[Modification records]
+===+

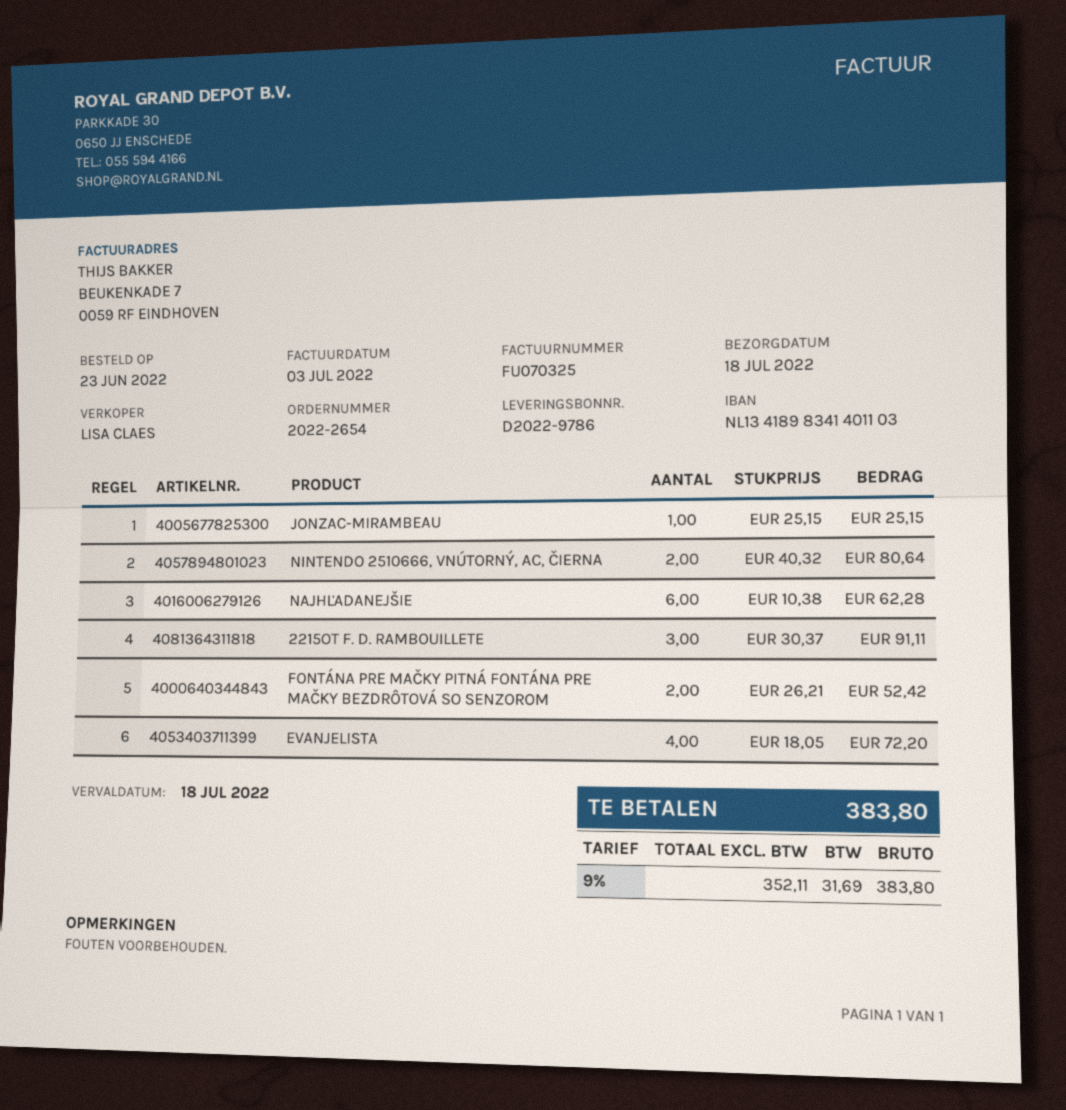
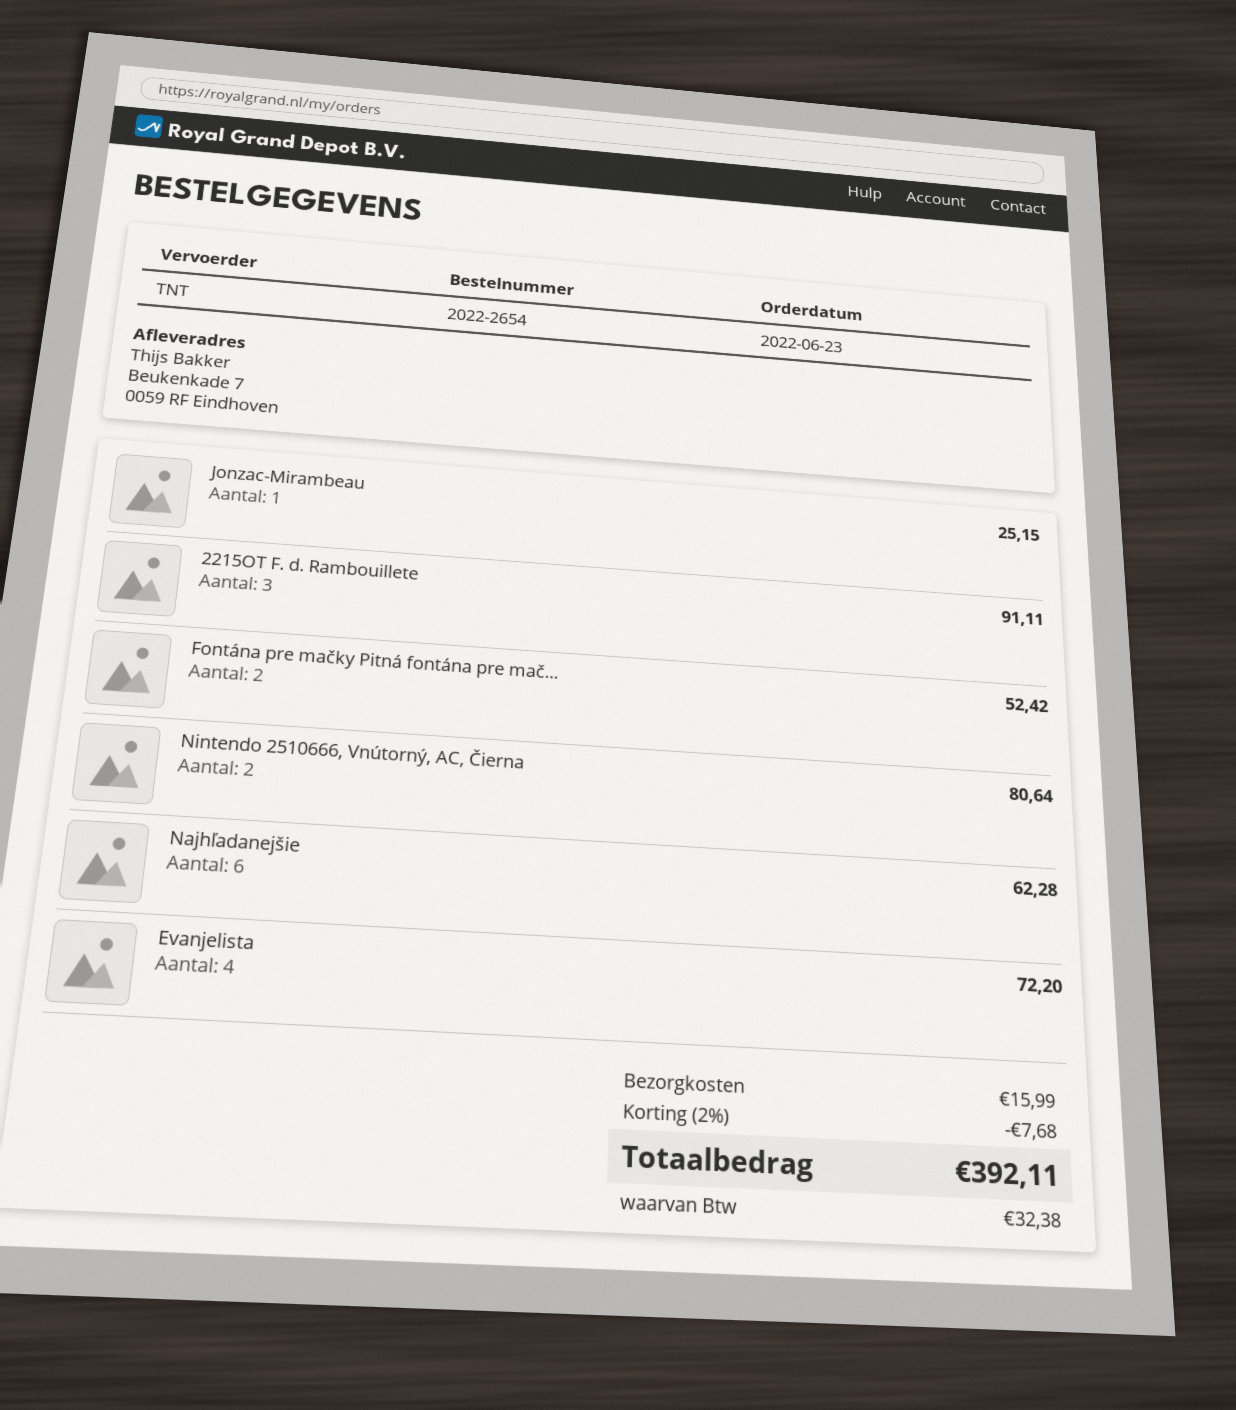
discount: none -> 2% = 7.68
shipping: none -> 15.99
tax: 31.69 -> 32.38
total: 383.80 -> 392.11

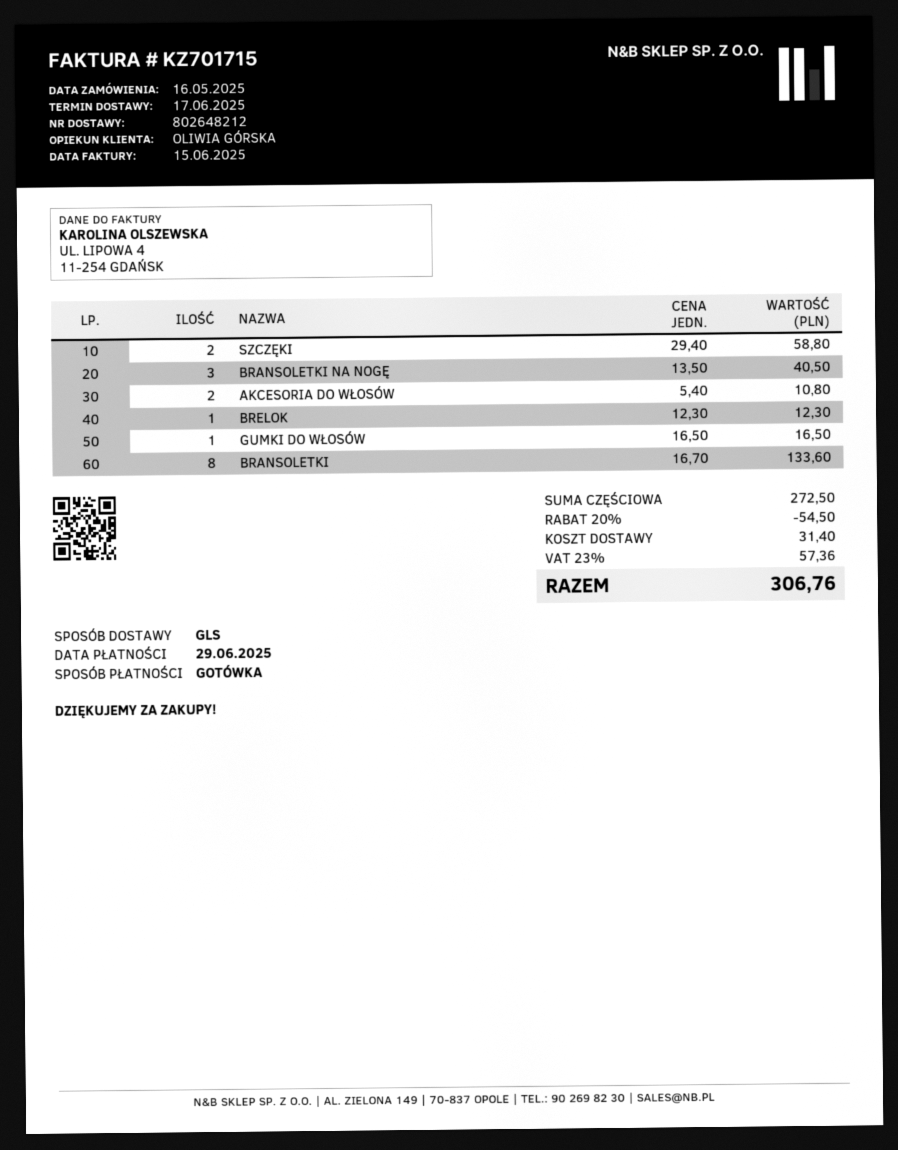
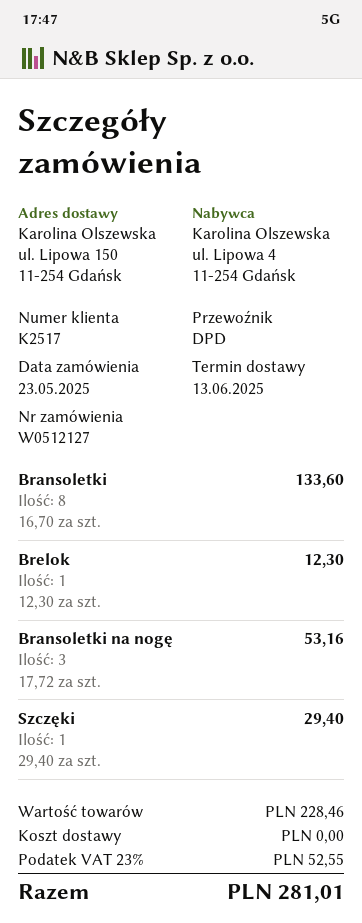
order date: 2025-05-16 -> 2025-05-23
delivery date: 2025-06-17 -> 2025-06-13
shipping method: GLS -> DPD
SZCZĘKI: 2 x 29.40 = 58.80 -> 1 x 29.40 = 29.40
BRANSOLETKI NA NOGĘ: 3 x 13.50 = 40.50 -> 3 x 17.72 = 53.16
AKCESORIA DO WŁOSÓW: 2 x 5.40 = 10.80 -> none
GUMKI DO WŁOSÓW: 1 x 16.50 = 16.50 -> none
subtotal: 272.50 -> 228.46
discount: 20% = 54.50 -> none
shipping: 31.40 -> 0.00
tax: 23% = 57.36 -> 23% = 52.55
total: 306.76 -> 281.01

+===+

If the string "shipping" is in a line of the entries, pick that line out.

_Exercise result_.
shipping: none -> 15.99
shipping method: GLS -> DPD
shipping: 31.40 -> 0.00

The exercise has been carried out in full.